# Aim of the exercise
Count, in the entries below, the lines in which "solid" occurs. Give the number, nothing more.
Data Start Marker
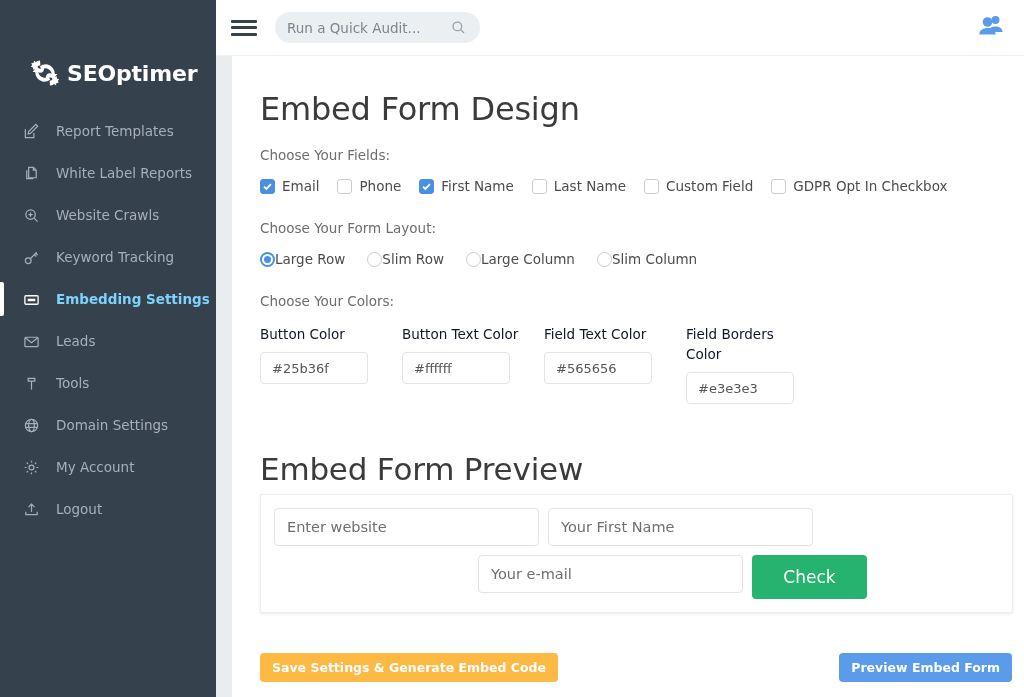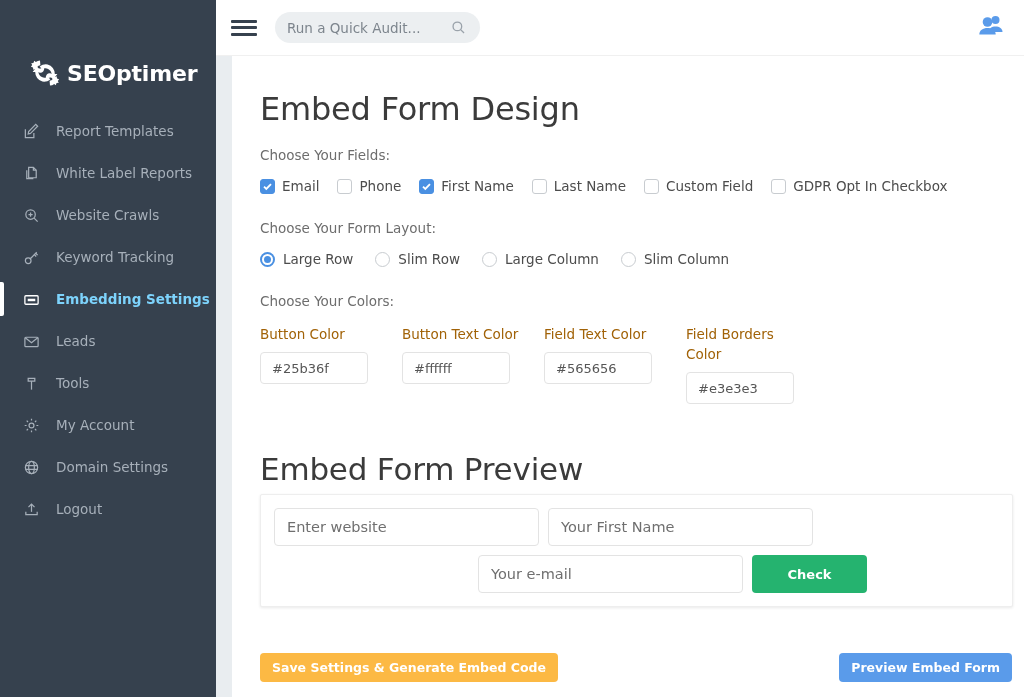--- a/index.html
+++ b/index.html
@@ -92,36 +92,36 @@
     display: flex; align-items: center; justify-content: center;
   }
   .cbx.checked { background: #4a90e2; border-color: #4a90e2; }
   .cbx svg { display: none; }
   .cbx.checked svg { display: block; }
   .cbx-label { font-size: 13.5px; color: #4c4c4c; white-space: nowrap; }
 
   
   .section-gap { margin-top: 26px; }
   .radio-row { display: flex; align-items: center; margin-top: 15px; }
-  .rdo-item { display: flex; align-items: center; gap: 8px; margin-right: 22px; cursor: pointer; }
+  .rdo-item { display: flex; align-items: center; margin-right: 22px; cursor: pointer; }
   .rdo {
     width: 15px; height: 15px; flex: 0 0 15px; border-radius: 50%;
     border: 1px solid #c8ccd0; background: #fff;
     display: flex; align-items: center; justify-content: center;
   }
   .rdo.selected { border: 2px solid #4a90e2; }
   .rdo .dot { display: none; width: 7px; height: 7px; border-radius: 50%; background: #4a90e2; }
   .rdo.selected .dot { display: block; }
   .rdo-label { font-size: 13.5px; color: #4c4c4c; white-space: nowrap; }
 
   
   .colors-row { display: flex; margin-top: 12px; align-items: flex-start; }
   .color-field { width: 125px; margin-right: 17px; }
   .color-field.wrap { width: 105px; }
-  .color-label { font-size: 13.5px; color: #a16207; line-height: 20px; margin-bottom: 8px; }
+  .color-label { font-size: 13.5px; color: #0f172a; line-height: 20px; margin-bottom: 8px; }
   .color-input {
     width: 108px; height: 32px; border: 1px solid #e3e3e3; border-radius: 4px;
     background: #fff; font-family: inherit; font-size: 13px; color: #565656;
     padding: 0 11px; outline: none;
   }
 
   
   h2.preview-title {
     font-size: 31px; font-weight: normal; color: #3b3b3b;
     letter-spacing: -0.2px; margin-top: 47px; margin-bottom: 7px;
@@ -131,23 +131,23 @@
     border-radius: 2px; box-shadow: 0 1px 3px rgba(0,0,0,0.09);
     padding: 13px; display: flex; flex-wrap: wrap; gap: 9px;
   }
   .pv-input {
     width: 265px; height: 38px; border: 1px solid #e3e3e3; border-radius: 4px;
     background: #fff; font-family: inherit; font-size: 14.5px; color: #565656;
     padding: 0 12px; outline: none;
   }
   .pv-input::placeholder { color: #6f6f6f; }
   .pv-check {
-    width: 115px; height: 38px; border: 0; border-radius: 4px;
+    width: 115px; height: 44px; border: 0; border-radius: 4px;
     background: #25b36f; color: #ffffff; font-family: inherit;
-    font-size: 13px; font-weight: bold; cursor: pointer;
+    font-size: 17px; font-weight: normal; cursor: pointer;
   }
   .pv-spacer { width: 195px; height: 1px; }
 
   
   .actions {
     position: absolute; left: 260px; top: 653px;
     width: 752px; display: flex; justify-content: space-between; align-items: center;
   }
   .btn-save {
     height: 29px; padding: 0 12px; border: 0; border-radius: 4px;
@@ -248,36 +248,36 @@
             <path d="M5.5 3.5h7v3h-7z"></path>
               <path d="M9 6.5v9"></path>
           </svg>
         </span>
         <span class="nav-label">Tools</span>
       </div>
 
       <div class="nav-item">
         <span class="ico">
           <svg viewBox="0 0 18 18" width="17" height="17" fill="none" stroke="#a7b0ba" stroke-width="1.3">
-            <circle cx="9" cy="9" r="2.6"></circle>
-            <path d="M9 1.8v2M9 14.2v2M1.8 9h2M14.2 9h2M3.9 3.9l1.4 1.4M12.7 12.7l1.4 1.4M14.1 3.9l-1.4 1.4M5.3 12.7l-1.4 1.4"></path>
-          </svg>
-        </span>
-        <span class="nav-label">My Account</span>
-      </div>
-
-      <div class="nav-item">
-        <span class="ico">
-          <svg viewBox="0 0 18 18" width="17" height="17" fill="none" stroke="#a7b0ba" stroke-width="1.3">
             <circle cx="9" cy="9" r="6.5"></circle>
               <ellipse cx="9" cy="9" rx="3" ry="6.5"></ellipse>
               <path d="M2.7 7h12.6M2.7 11h12.6"></path>
           </svg>
         </span>
         <span class="nav-label">Domain Settings</span>
+      </div>
+
+      <div class="nav-item">
+        <span class="ico">
+          <svg viewBox="0 0 18 18" width="17" height="17" fill="none" stroke="#a7b0ba" stroke-width="1.3">
+            <circle cx="9" cy="9" r="2.6"></circle>
+            <path d="M9 1.8v2M9 14.2v2M1.8 9h2M14.2 9h2M3.9 3.9l1.4 1.4M12.7 12.7l1.4 1.4M14.1 3.9l-1.4 1.4M5.3 12.7l-1.4 1.4"></path>
+          </svg>
+        </span>
+        <span class="nav-label">My Account</span>
       </div>
 
       <div class="nav-item">
         <span class="ico">
           <svg viewBox="0 0 18 18" width="17" height="17" fill="none" stroke="#a7b0ba" stroke-width="1.3">
             <path d="M3 11.5v3h12v-3"></path>
               <path d="M9 11.5V3.5"></path>
               <path d="M5.8 6.5L9 3.3l3.2 3.2"></path>
           </svg>
         </span>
Data End Marker
# Response
4